University of California San Diego Department of Surgery, Division of Otolaryngology, San Diego, CA, USA.
University of California San Diego Department of Surgery, Division of Otolaryngology, San Diego, CA, USA.
Int J Pediatr Otorhinolaryngol. 2022 Jan;152:110976. doi: 10.1016/j.ijporl.2021.110976. Epub 2021 Nov 11.
To assess the effect of local anesthetic injection on post-operative analgesia and complications for pediatric tonsillectomies on post-operative day (POD) 0 and 1.

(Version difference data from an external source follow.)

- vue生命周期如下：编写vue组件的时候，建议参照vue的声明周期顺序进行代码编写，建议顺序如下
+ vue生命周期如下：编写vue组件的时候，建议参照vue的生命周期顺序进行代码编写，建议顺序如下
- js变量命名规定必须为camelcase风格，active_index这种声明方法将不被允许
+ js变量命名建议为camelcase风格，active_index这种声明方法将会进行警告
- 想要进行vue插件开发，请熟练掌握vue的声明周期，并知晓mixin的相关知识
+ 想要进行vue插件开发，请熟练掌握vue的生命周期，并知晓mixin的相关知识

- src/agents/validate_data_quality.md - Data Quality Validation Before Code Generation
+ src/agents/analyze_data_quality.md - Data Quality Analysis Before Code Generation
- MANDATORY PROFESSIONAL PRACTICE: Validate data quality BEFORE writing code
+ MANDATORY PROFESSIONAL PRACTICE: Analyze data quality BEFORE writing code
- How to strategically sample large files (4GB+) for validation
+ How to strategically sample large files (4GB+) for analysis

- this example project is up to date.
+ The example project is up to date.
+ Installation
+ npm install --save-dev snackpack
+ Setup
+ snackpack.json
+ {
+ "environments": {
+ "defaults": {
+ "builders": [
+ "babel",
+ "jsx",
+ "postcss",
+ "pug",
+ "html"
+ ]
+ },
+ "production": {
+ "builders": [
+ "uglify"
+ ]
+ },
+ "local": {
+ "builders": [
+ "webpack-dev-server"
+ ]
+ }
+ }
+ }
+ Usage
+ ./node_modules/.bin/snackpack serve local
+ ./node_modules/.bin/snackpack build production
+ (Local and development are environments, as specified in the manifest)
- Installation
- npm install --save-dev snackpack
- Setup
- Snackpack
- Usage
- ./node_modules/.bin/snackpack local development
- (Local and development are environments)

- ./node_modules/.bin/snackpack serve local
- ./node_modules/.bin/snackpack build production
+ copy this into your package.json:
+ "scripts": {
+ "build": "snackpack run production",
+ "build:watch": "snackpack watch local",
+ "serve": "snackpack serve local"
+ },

A 2-researcher team following the PRISMA guidelines performed a systematic review and meta-analysis. The databases Pubmed.gov, Embase, Web of Science, and Scopus were used. Studies written with original data utilizing a saline injection control arm were selected. Corresponding authors were contacted for missing data, which was used when possible. The collated data was analyzed with Review Manager (RevMan) Version 5.4., The Cochrane Collaboration, 2020. Surgical technique subgroup analysis was performed.
319 publications were identified and 8 articles with 12 total experimental arms (529 participants) were selected. Local anesthetic injection was compared to saline injection. The standard mean difference for time until first analgesic was 0.68 min [0.26, 1.09](P = 0.001) in favor of local anesthetic. The odds ratio (OR) for patients receiving one or more narcotic doses on POD 0 was 0.22 [0.06, 0.84](P = 0.03) in favor of local anesthetic.
Use of an intraoperative anesthetic injection during pediatric tonsillectomy can help improve initial recovery as it delays the need for narcotic medication and may reduce postoperative narcotic usage on POD 0 and 1. In addition, a local anesthetic does not increase the risk of postoperative bleeding or dehydration.
评估局部麻醉注射对小儿扁桃体切除术术后第 0 天和第 1 天的术后镇痛和并发症的影响。
一个由 2 名研究人员组成的团队遵循 PRISMA 指南进行了系统评价和荟萃分析。使用了 Pubmed.gov、Embase、Web of Science 和 Scopus 数据库。选择了使用生理盐水注射对照臂的具有原始数据的研究。对于缺失数据,联系了相应的作者,尽可能使用这些数据。使用 Review Manager(RevMan)Version 5.4 分析了整理后的数据,Cochrane 协作组织,2020 年。进行了手术技术亚组分析。
共确定了 319 篇出版物,选择了 8 篇文章的 12 个实验臂(529 名参与者)。将局部麻醉注射与生理盐水注射进行了比较。首次使用镇痛药的时间的标准均数差为 0.68 分钟[0.26,1.09](P=0.001),局部麻醉更有利。术后第 0 天接受 1 次或更多次麻醉剂量的患者的优势比(OR)为 0.22 [0.06,0.84](P=0.03),局部麻醉更有利。
在小儿扁桃体切除术中使用术中麻醉注射可以帮助改善初始恢复,因为它延迟了使用麻醉药物的需要,并且可能减少术后第 0 天和第 1 天的术后麻醉药物使用。此外,局部麻醉不会增加术后出血或脱水的风险。